ABOUT THIS TASK
Return all the lines below exactly as written. Drop every picture.

RECORDED INFORMATION
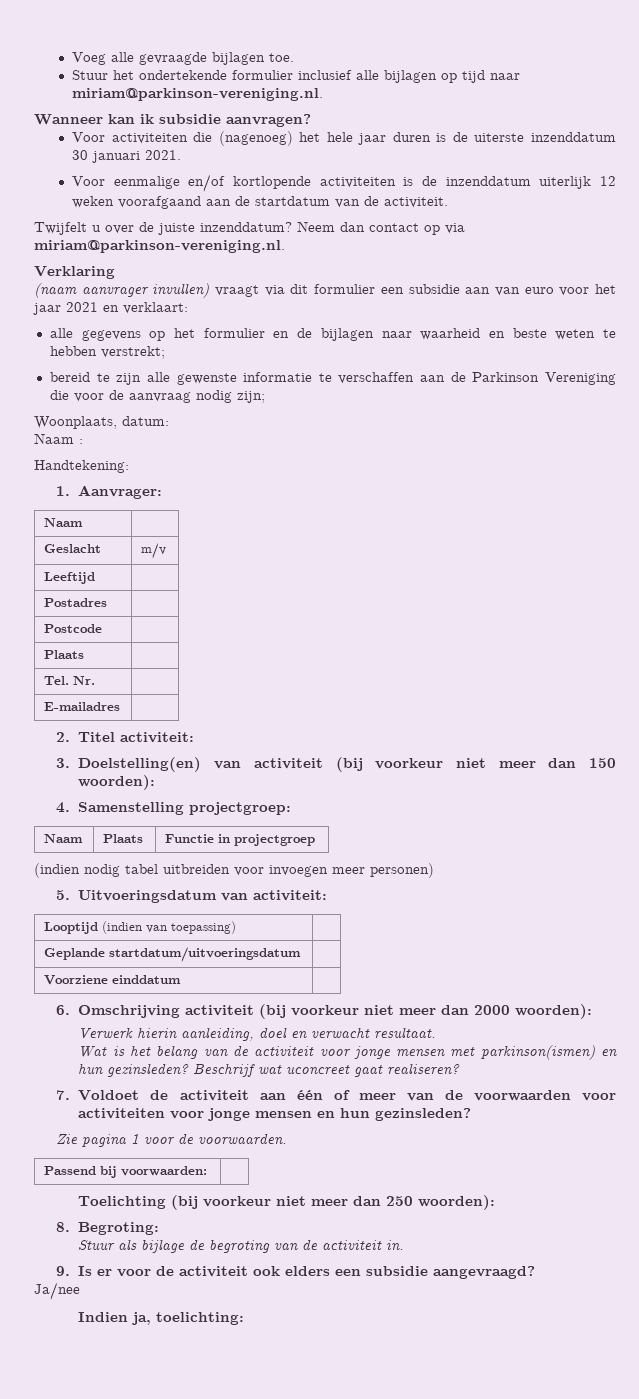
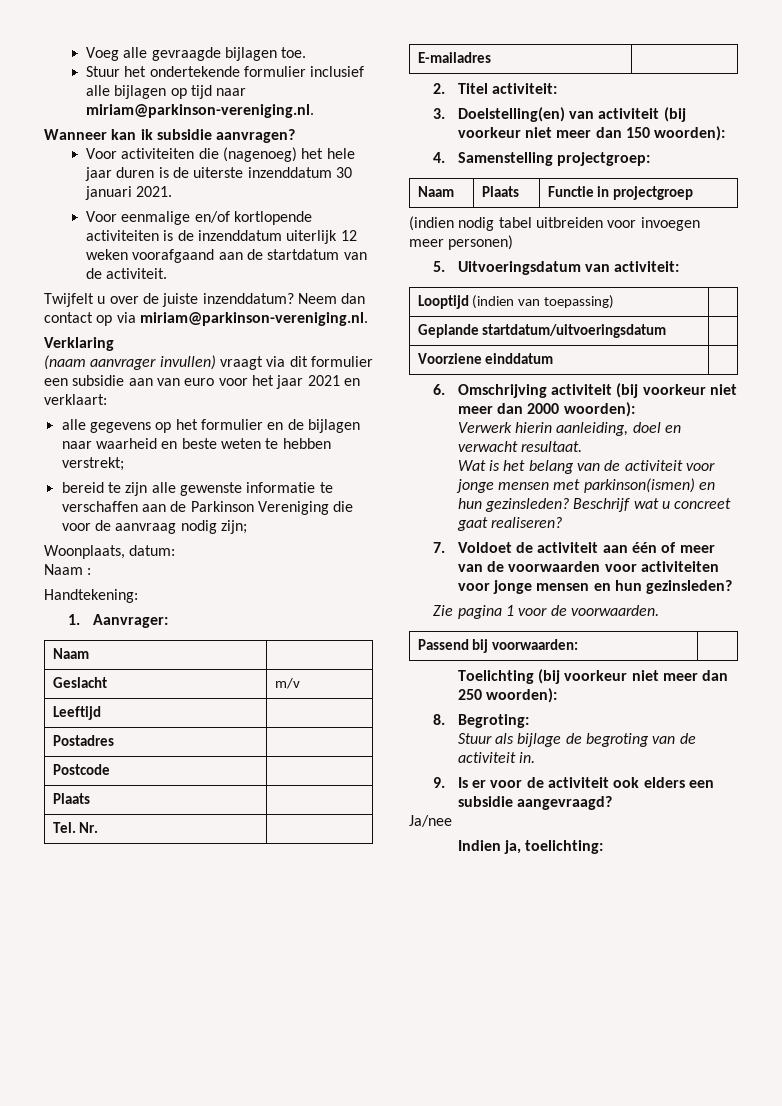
- Beschrijf wat uconcreet gaat realiseren?
+ Beschrijf wat u concreet gaat realiseren?

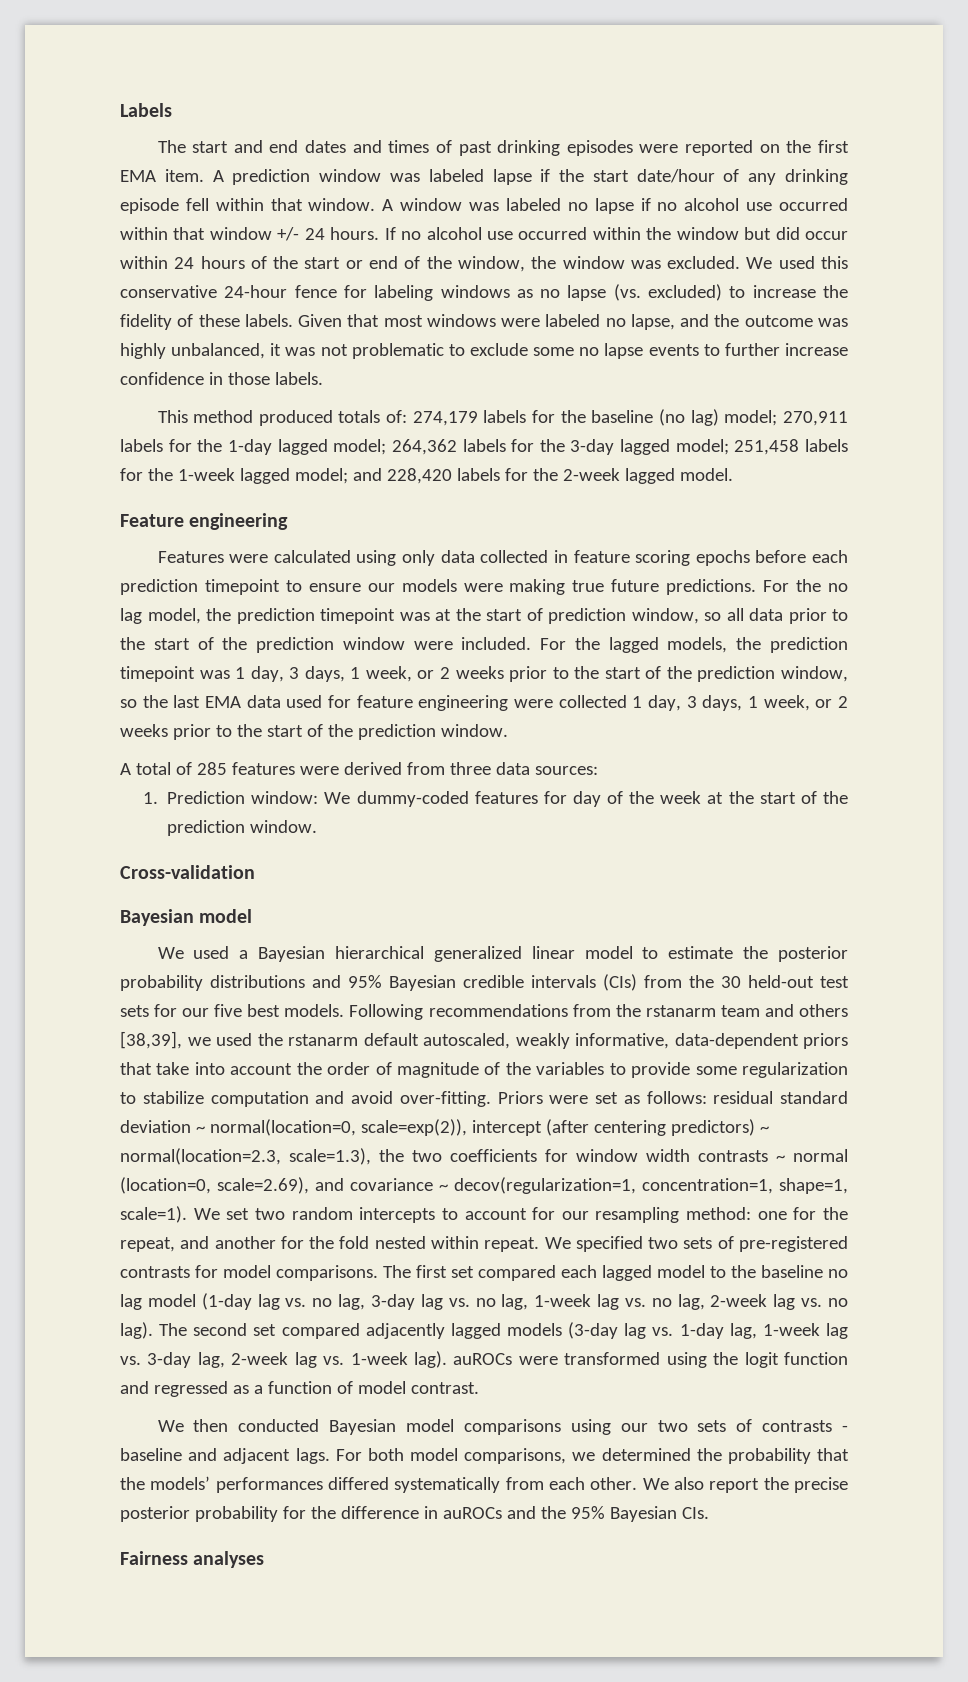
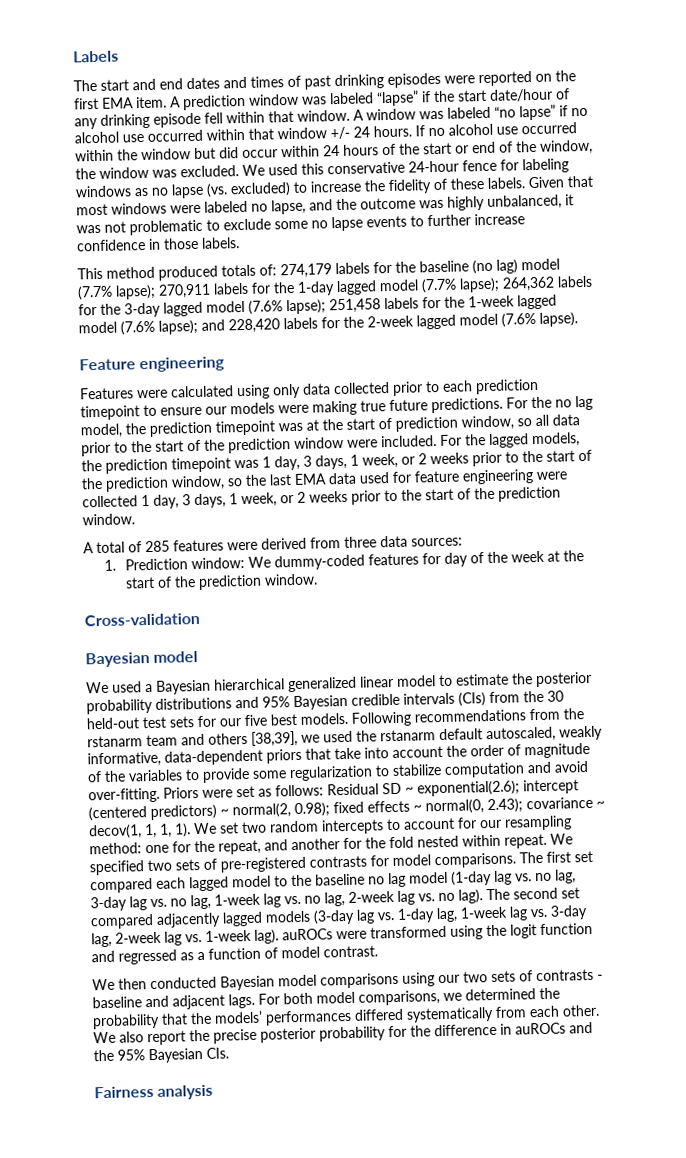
- A prediction window was labeled lapse if the start date/hour of any drinking episode fell within that window.
+ A prediction window was labeled “lapse” if the start date/hour of any drinking episode fell within that window.
- A window was labeled no lapse if no alcohol use occurred within that window +/- 24 hours.
+ A window was labeled “no lapse” if no alcohol use occurred within that window +/- 24 hours.
- This method produced totals of: 274,179 labels for the baseline (no lag) model; 270,911 labels for the 1-day lagged model; 264,362 labels for the 3-day lagged model; 251,458 labels for the 1-week lagged model; and 228,420 labels for the 2-week lagged model.
+ This method produced totals of: 274,179 labels for the baseline (no lag) model (7.7% lapse); 270,911 labels for the 1-day lagged model (7.7% lapse); 264,362 labels for the 3-day lagged model (7.6% lapse); 251,458 labels for the 1-week lagged model (7.6% lapse); and 228,420 labels for the 2-week lagged model (7.6% lapse).
- Features were calculated using only data collected in feature scoring epochs before each prediction timepoint to ensure our models were making true future predictions.
+ Features were calculated using only data collected prior to each prediction timepoint to ensure our models were making true future predictions.
- Priors were set as follows: residual standard deviation ~ normal(location=0, scale=exp(2)), intercept (after centering predictors) ~ normal(location=2.3, scale=1.3), the two coefficients for window width contrasts ~ normal (location=0, scale=2.69), and covariance ~ decov(regularization=1, concentration=1, shape=1, scale=1).
+ Priors were set as follows: Residual SD ~ exponential(2.6); intercept (centered predictors) ~ normal(2, 0.98); fixed effects ~ normal(0, 2.43); covariance ~ decov(1, 1, 1, 1).
- Fairness analyses
+ Fairness analysis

WRITTEN REPLY
- Beschrijf wat uconcreet gaat realiseren?
+ Beschrijf wat u concreet gaat realiseren?

- A prediction window was labeled lapse if the start date/hour of any drinking episode fell within that window.
+ A prediction window was labeled “lapse” if the start date/hour of any drinking episode fell within that window.
- A window was labeled no lapse if no alcohol use occurred within that window +/- 24 hours.
+ A window was labeled “no lapse” if no alcohol use occurred within that window +/- 24 hours.
- This method produced totals of: 274,179 labels for the baseline (no lag) model; 270,911 labels for the 1-day lagged model; 264,362 labels for the 3-day lagged model; 251,458 labels for the 1-week lagged model; and 228,420 labels for the 2-week lagged model.
+ This method produced totals of: 274,179 labels for the baseline (no lag) model (7.7% lapse); 270,911 labels for the 1-day lagged model (7.7% lapse); 264,362 labels for the 3-day lagged model (7.6% lapse); 251,458 labels for the 1-week lagged model (7.6% lapse); and 228,420 labels for the 2-week lagged model (7.6% lapse).
- Features were calculated using only data collected in feature scoring epochs before each prediction timepoint to ensure our models were making true future predictions.
+ Features were calculated using only data collected prior to each prediction timepoint to ensure our models were making true future predictions.
- Priors were set as follows: residual standard deviation ~ normal(location=0, scale=exp(2)), intercept (after centering predictors) ~ normal(location=2.3, scale=1.3), the two coefficients for window width contrasts ~ normal (location=0, scale=2.69), and covariance ~ decov(regularization=1, concentration=1, shape=1, scale=1).
+ Priors were set as follows: Residual SD ~ exponential(2.6); intercept (centered predictors) ~ normal(2, 0.98); fixed effects ~ normal(0, 2.43); covariance ~ decov(1, 1, 1, 1).
- Fairness analyses
+ Fairness analysis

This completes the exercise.